Debunking terminology: the three lines of defence in internal audit
As internal auditors, we can be guilty of using our own specialist terminology. To those outside the field can be seen as technical jargon. Over a series of short articles we’re be attempting to debunk one of the most important audit ideas – the three lines of defence.
You may have heard this term being talked about by your auditors or others. But, as with many audit terms, it’s likely to be familiar but not fully understood!
Simply put, the three lines of defence is a simple and effective approach to ensuring risk assurance.
Again, ‘risk assurance’ may be another piece of audit jargon. In plain terms, risk assurance is how confident you can be that appropriate processes are in place and are operating effectively. This helps risks to be managed and objectives to be achieved.
The three lines of defence model outlines the roles and responsibilities of parties to increase the effective management of risk and control.
First line of defence: functions that own and manage risk (for example, managers with specific roles and responsibilities to provide services, manage resources or deliver projects).
Second line of defence: functions that oversee or specialise in risk management and compliance (for example, individuals or teams established to verify and monitor service performance or adherence to quality standards).
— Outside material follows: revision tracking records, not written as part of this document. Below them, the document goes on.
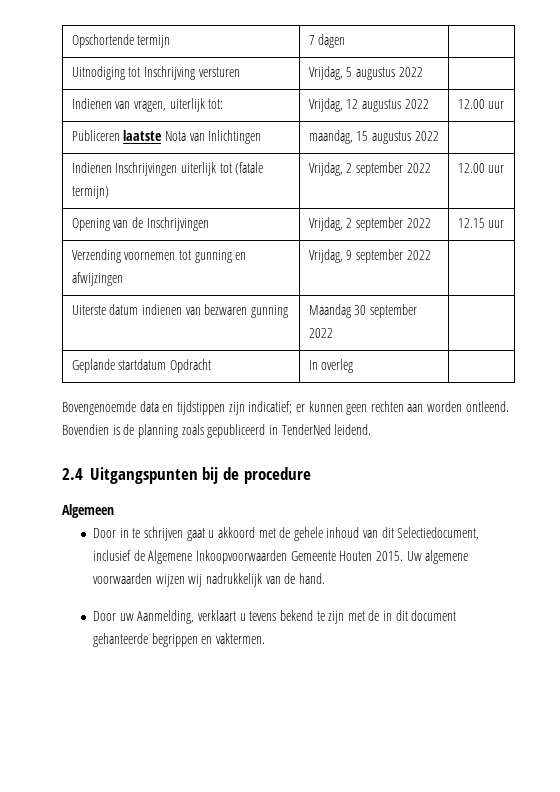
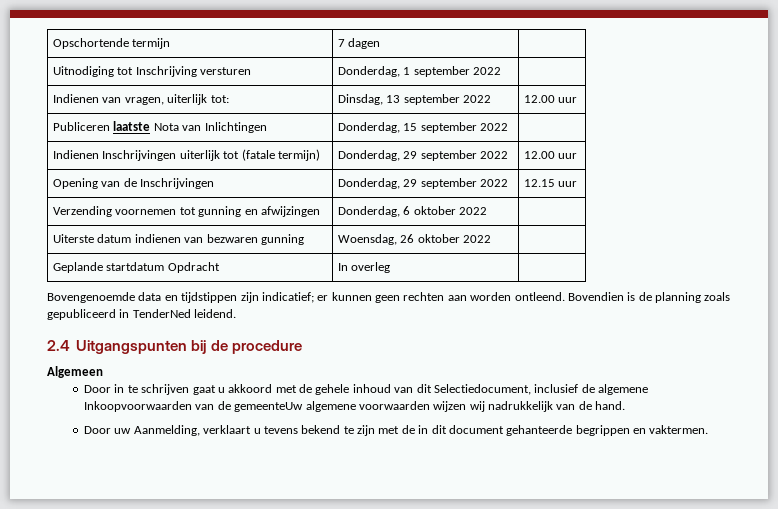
- Uitnodiging tot Inschrijving versturen | Vrijdag, 5 augustus 2022 |
+ Uitnodiging tot Inschrijving versturen | Donderdag, 1 september 2022 |
- Indienen van vragen, uiterlijk tot: | Vrijdag, 12 augustus 2022 | 12.00 uur
+ Indienen van vragen, uiterlijk tot: | Dinsdag, 13 september 2022 | 12.00 uur
- Publiceren laatste Nota van Inlichtingen | maandag, 15 augustus 2022 |
+ Publiceren laatste Nota van Inlichtingen | Donderdag, 15 september 2022 |
- Indienen Inschrijvingen uiterlijk tot (fatale termijn) | Vrijdag, 2 september 2022 | 12.00 uur
+ Indienen Inschrijvingen uiterlijk tot (fatale termijn) | Donderdag, 29 september 2022 | 12.00 uur
- Opening van de Inschrijvingen | Vrijdag, 2 september 2022 | 12.15 uur
+ Opening van de Inschrijvingen | Donderdag, 29 september 2022 | 12.15 uur
- Verzending voornemen tot gunning en afwijzingen | Vrijdag, 9 september 2022 |
+ Verzending voornemen tot gunning en afwijzingen | Donderdag, 6 oktober 2022 |
- Uiterste datum indienen van bezwaren gunning | Maandag 30 september 2022 |
+ Uiterste datum indienen van bezwaren gunning | Woensdag, 26 oktober 2022 |
- Door in te schrijven gaat u akkoord met de gehele inhoud van dit Selectiedocument, inclusief de Algemene Inkoopvoorwaarden Gemeente Houten 2015. Uw algemene voorwaarden wijzen wij nadrukkelijk van de hand.
+ Door in te schrijven gaat u akkoord met de gehele inhoud van dit Selectiedocument, inclusief de algemene Inkoopvoorwaarden van de gemeenteUw algemene voorwaarden wijzen wij nadrukkelijk van de hand.

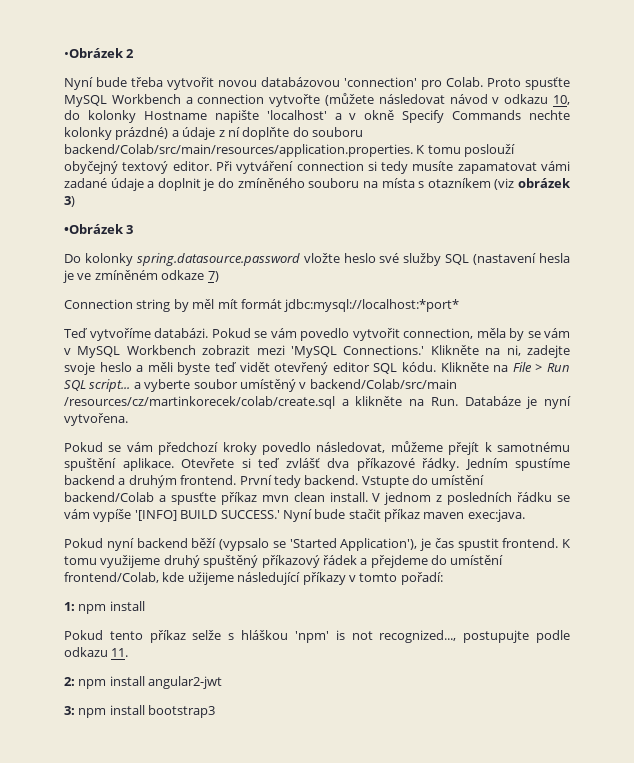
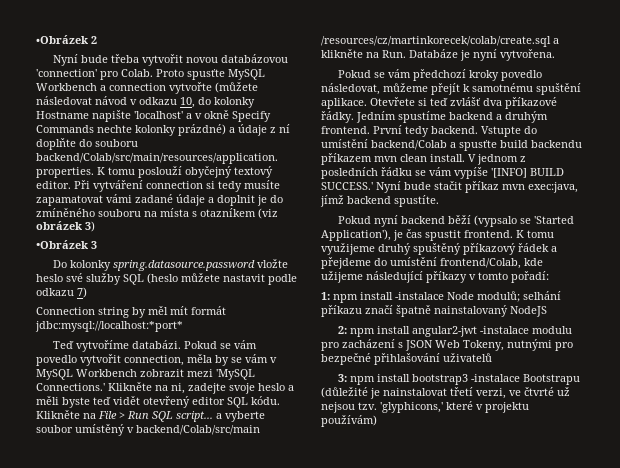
- Do kolonky spring.datasource.password vložte heslo své služby SQL (nastavení hesla je ve zmíněném odkaze 7)
+ Do kolonky spring.datasource.password vložte heslo své služby SQL (heslo můžete nastavit podle odkazu 7)
- Vstupte do umístění backend/Colab a spusťte příkaz mvn clean install.
+ Vstupte do umístění backend/Colab a spusťte build backendu příkazem mvn clean install.
- Nyní bude stačit příkaz maven exec:java.
+ Nyní bude stačit příkaz mvn exec:java, jímž backend spustíte.
- 1: npm install
- Pokud tento příkaz selže s hláškou 'npm' is not recognized..., postupujte podle odkazu 11.
- 2: npm install angular2-jwt
- 3: npm install bootstrap3
+ 1: npm install -instalace Node modulů; selhání příkazu značí špatně nainstalovaný NodeJS
+ 2: npm install angular2-jwt -instalace modulu pro zacházení s JSON Web Tokeny, nutnými pro bezpečné přihlašování uživatelů
+ 3: npm install bootstrap3 -instalace Bootstrapu (důležité je nainstalovat třetí verzi, ve čtvrté už nejsou tzv. 'glyphicons,' které v projektu používám)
Third line of defence: functions that provide independent assurance, above all internal audit.
The three lines work collectively to support the governing body and senior management. All three should share the same objective: to help the organisation to achieve its objectives by the effective management of risk.
If responsibilities are clearly defined, each line can understand the boundaries of its responsibilities and how its position fits with the overall organisational risk management structure.